Rep. Ned Burns, D-Bellevue, along with the House’s Health and Wellness Committee, advanced a rural nursing loan repayment program that aims to entice nurses to commit to practicing in rural Idaho.
“If a nurse goes through school and becomes a licensed RN, and works in a rural hospital, we are going to provide some loan forgiveness for them,” Burns said. “It’s a short-term program that lasts for a few years and then sunsets.”
According to the bill, allocated funds would pay off educational debts for nurses committed to practicing in designated rural health shortage areas and critical access hospitals in Idaho.
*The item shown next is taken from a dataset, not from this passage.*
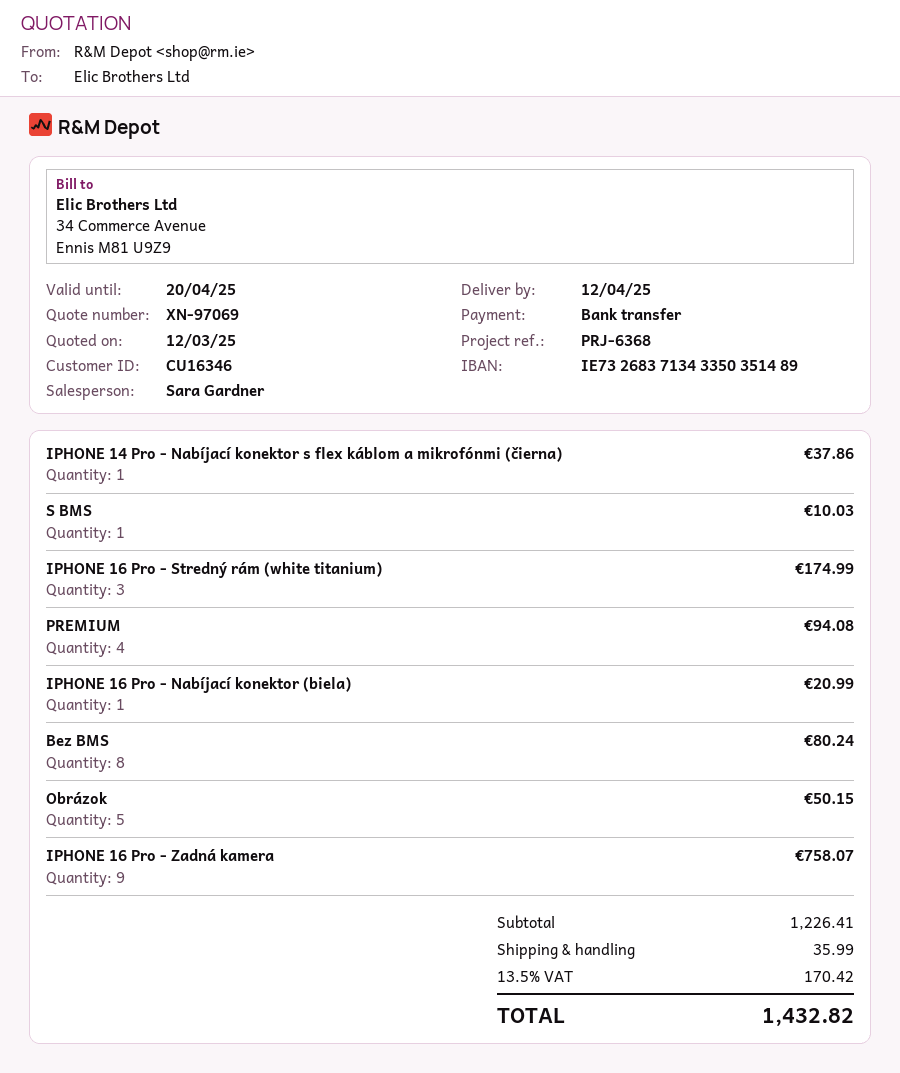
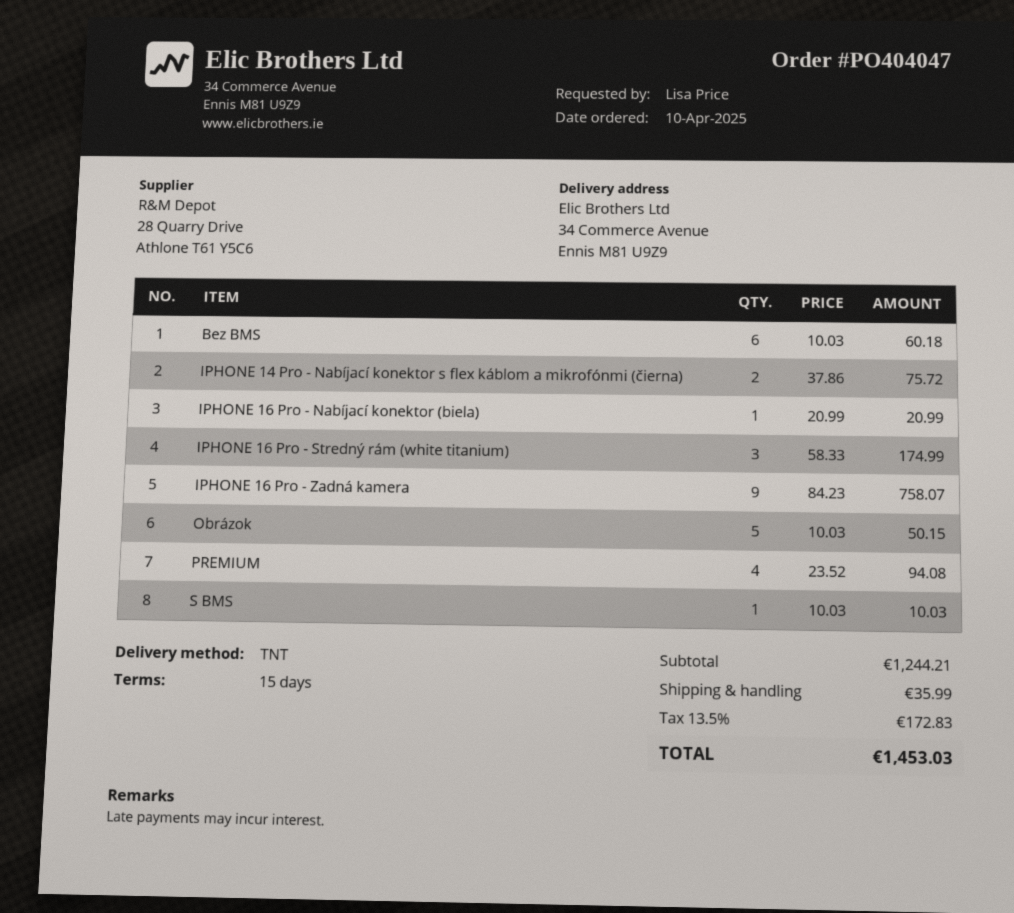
IPHONE 14 Pro - Nabíjací konektor s flex káblom a mikrofónmi (čierna): 1 for 37.86 -> 2 for 75.72
Bez BMS: 8 for 80.24 -> 6 for 60.18
subtotal: 1226.41 -> 1244.21
tax: 13.5% = 170.42 -> 13.5% = 172.83
total: 1432.82 -> 1453.03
Under the program, each eligible nurse would receive up to $5,000 or $10,000 per year for up to three years depending upon years of qualified employment in an eligible rural nursing position, and up to a maximum of $25,000 over three years of employment. In any case for the nurse, the amount would not exceed total education debt.
The program would begin this year and sunset in 2029, and the annual number of nurses would cap at 100 in year three. The number of awards each year would be made dependent upon the annual appropriation. The fund would be administered by the Department of Health and Welfare.
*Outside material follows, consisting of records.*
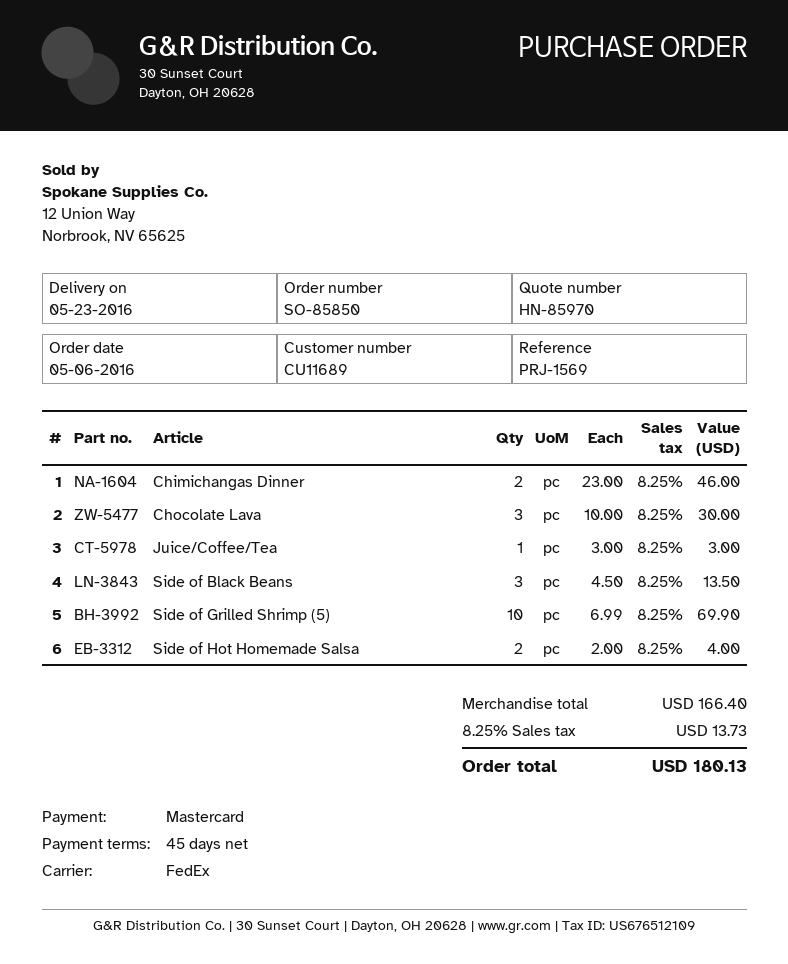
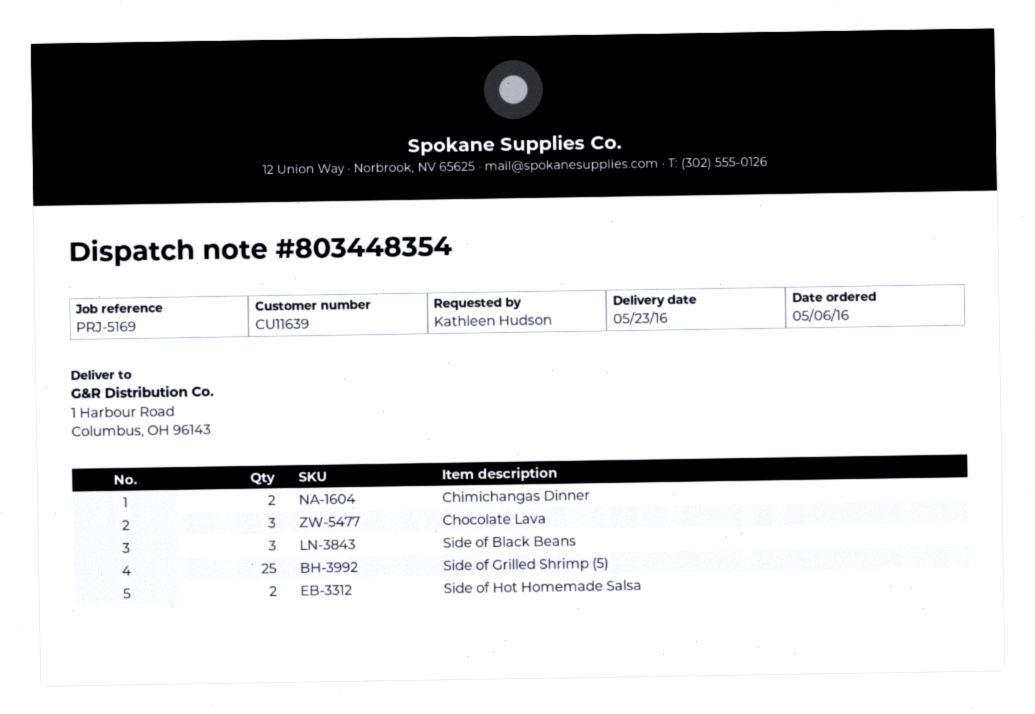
customer number: CU11689 -> CU11639
reference: PRJ-1569 -> PRJ-5169
Juice/Coffee/Tea: 1 -> none
Side of Grilled Shrimp (5): 10 -> 25

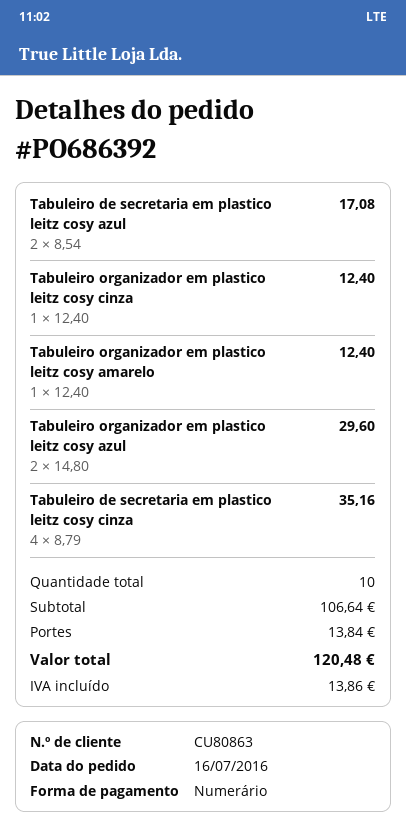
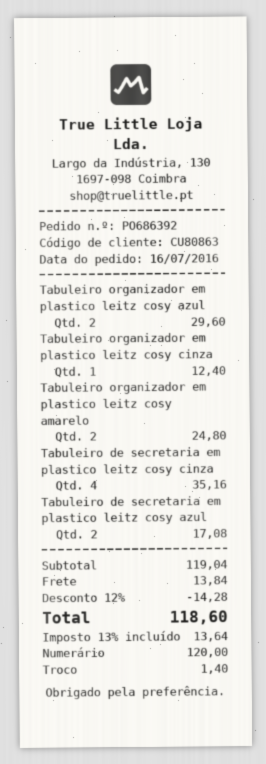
Tabuleiro organizador em plastico leitz cosy amarelo: 1 for 12.40 -> 2 for 24.80
subtotal: 106.64 -> 119.04
discount: none -> 12% = 14.28
tax: 13.86 -> 13.64
total: 120.48 -> 118.60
According to the bill, the Department of Health and Welfare already administers similar loan repayment programs for physicians and other health-care providers, in which administrative costs are limited to 10% of allocated funds.
Burns praised his party and Republican District 26 colleague Rep. Jack Nelsen for helping get the legislation through the committee.
“Democrats made all the difference in getting this bill across the finish line,” Burns said. “I do appreciate [that] my seatmate, Jack [Nelsen] was an enthusiastic ‘yes’ on the vote. Without the moderate, reasonable Republicans and the Democrats that bill would have gone down.”
Though Nelsen supported the bill, he said future legislation should include ways to entice all kinds of applicants to rural hospitals, not just ones that have incurred student loans.
“In some ways, paying off student loans for the people that have them aren’t really fair to people who already have paid them off,” he said. “I voted for the law, but when you write future legislation directing people to rural Idaho, that certainly is the point to consider. If you’re going to give some money to place them there, maybe we ought to do it for everyone, not just those with student loans.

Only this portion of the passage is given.